In winter of 2020/21 NoMo Hotel on Crosby gave this group of art collaborators an artist residency, the ground-floor former lounge serving as their studio space. During that time, the resident creators painted their iconic images on the hotel lobby pillars and walls. The artists had a group show of plywood paintings at the National Art Club. They received occasional commissions.

“Soho Renaissance Factory (SRF)  is an artist incubator where folks can bounce ideas off each other, plan and execute projects,” says Konstance.  “We want to help heal our city with ideas, and rebuild connection with community through creativity.” Some of the artists worked with community groups. There were individual exhibitions. 

In January of 2021, the Soho Broadway Initiative Neighborhood Improvement District chose one work from each of five of the SRF artists, reproducing the artworks into banners, and hanging from lamppost tops around Soho to covey the creative artistic spirit of the neighborhood. 
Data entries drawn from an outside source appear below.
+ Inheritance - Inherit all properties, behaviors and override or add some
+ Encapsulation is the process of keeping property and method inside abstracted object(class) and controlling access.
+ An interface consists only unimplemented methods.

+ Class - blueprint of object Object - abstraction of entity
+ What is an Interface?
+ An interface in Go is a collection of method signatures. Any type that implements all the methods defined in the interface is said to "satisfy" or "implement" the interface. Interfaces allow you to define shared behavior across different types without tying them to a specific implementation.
Konstance was thrilled to see her iconic goddess images hung high along Broadway.  “My art greeted people as they entered into Soho from Houston Street,” she gushes. 

Erin Ko works on her multi-media piece.(Photo by Tequila Minsky)
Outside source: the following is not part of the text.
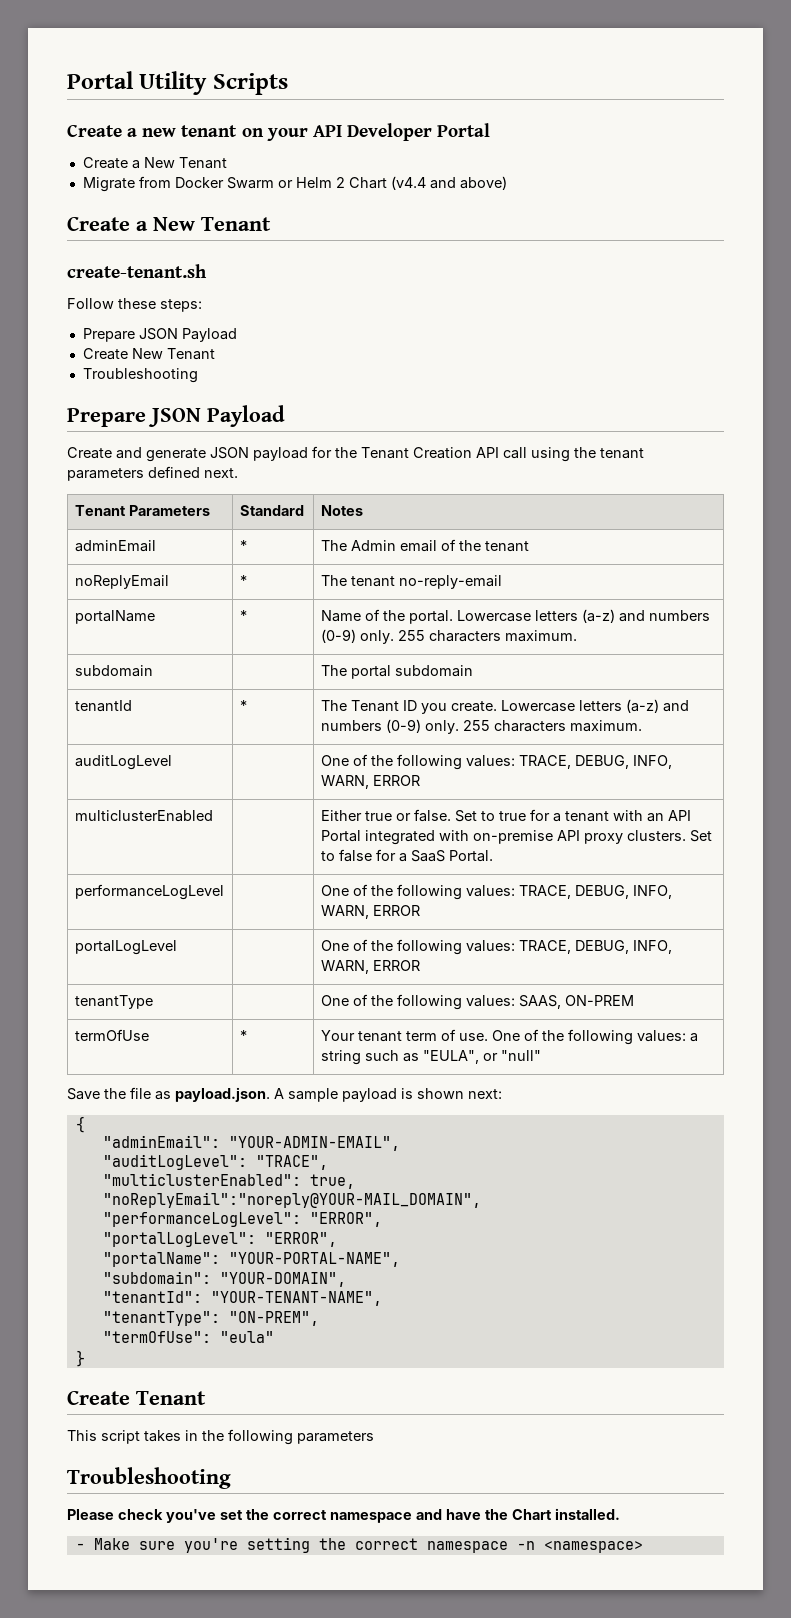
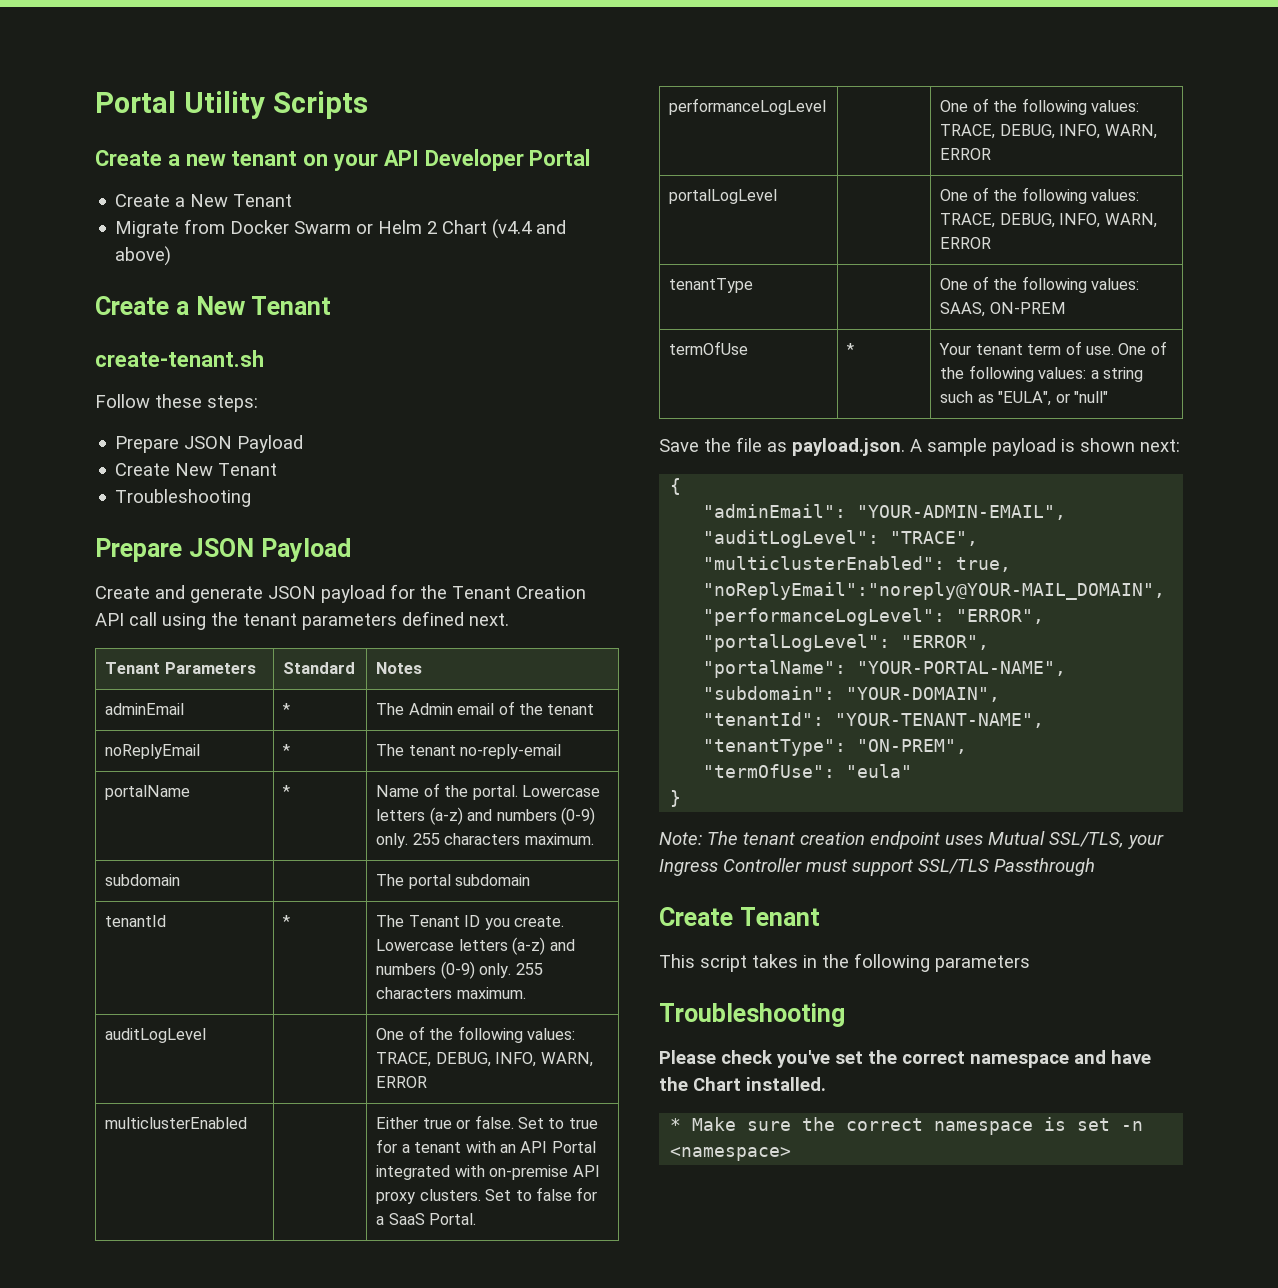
+ Note: The tenant creation endpoint uses Mutual SSL/TLS, your Ingress Controller must support SSL/TLS Passthrough
- - Make sure you're setting the correct namespace -n <namespace>
+ * Make sure the correct namespace is set -n <namespace>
This past summer the SRF artists exhibited at the ChaShaMa space on W. 14th St., a space that during their show became a magnet for artists to engage with each other. Exhibitors sold work and met potential clients. 

“These collaborations and exposure are so important for our artist community,” Konstance maintains.  Of the growing  community of artists, collaborators and partners with SRF, she adds, “If you show up, you’re part of our community.” 

Of course, most of the original seven Soho Renaissance Factory artists were part of the Be a Lover Fest.   

Artists Sole and Manny from SRF, and Blanco and Calicho painted wall murals in Chinatown.  

In partnership with the Chinatown Business Improvement District and two building landlords on board, these artists are transforming a whole wall on Christie St. running north from the corner at Grand.  

On Chrystie St., SRF artists transform a Chinatown wall.(Photo by Tequila Minsky)

Cast Iron Partner Award

The consistent engagement with art and artists by Be a Lover Fest and Soho Renaissance Factory organizer Konstance Patton is not going unnoticed.  December 5, Monday, the Soho Broadway Initiative will honor Konstance with the Cast Iron Partner Award for Distinguished Service to the Soho Broadway Community. 

Meanwhile, the many-media artist/organizer looks forward to next year when there will be two Fests, one expressly for children. Additionally, she’s taking the festival to New Orleans. 

Konstance also dreams of finding a building in Soho someday to return Soho to its creative roots. She wants a  building in the neighborhood that provides an environment to nurture artists where artists can flourish.   She punctuates her hopes with, “These spaces are so important because innovation comes from artists’ ideas.”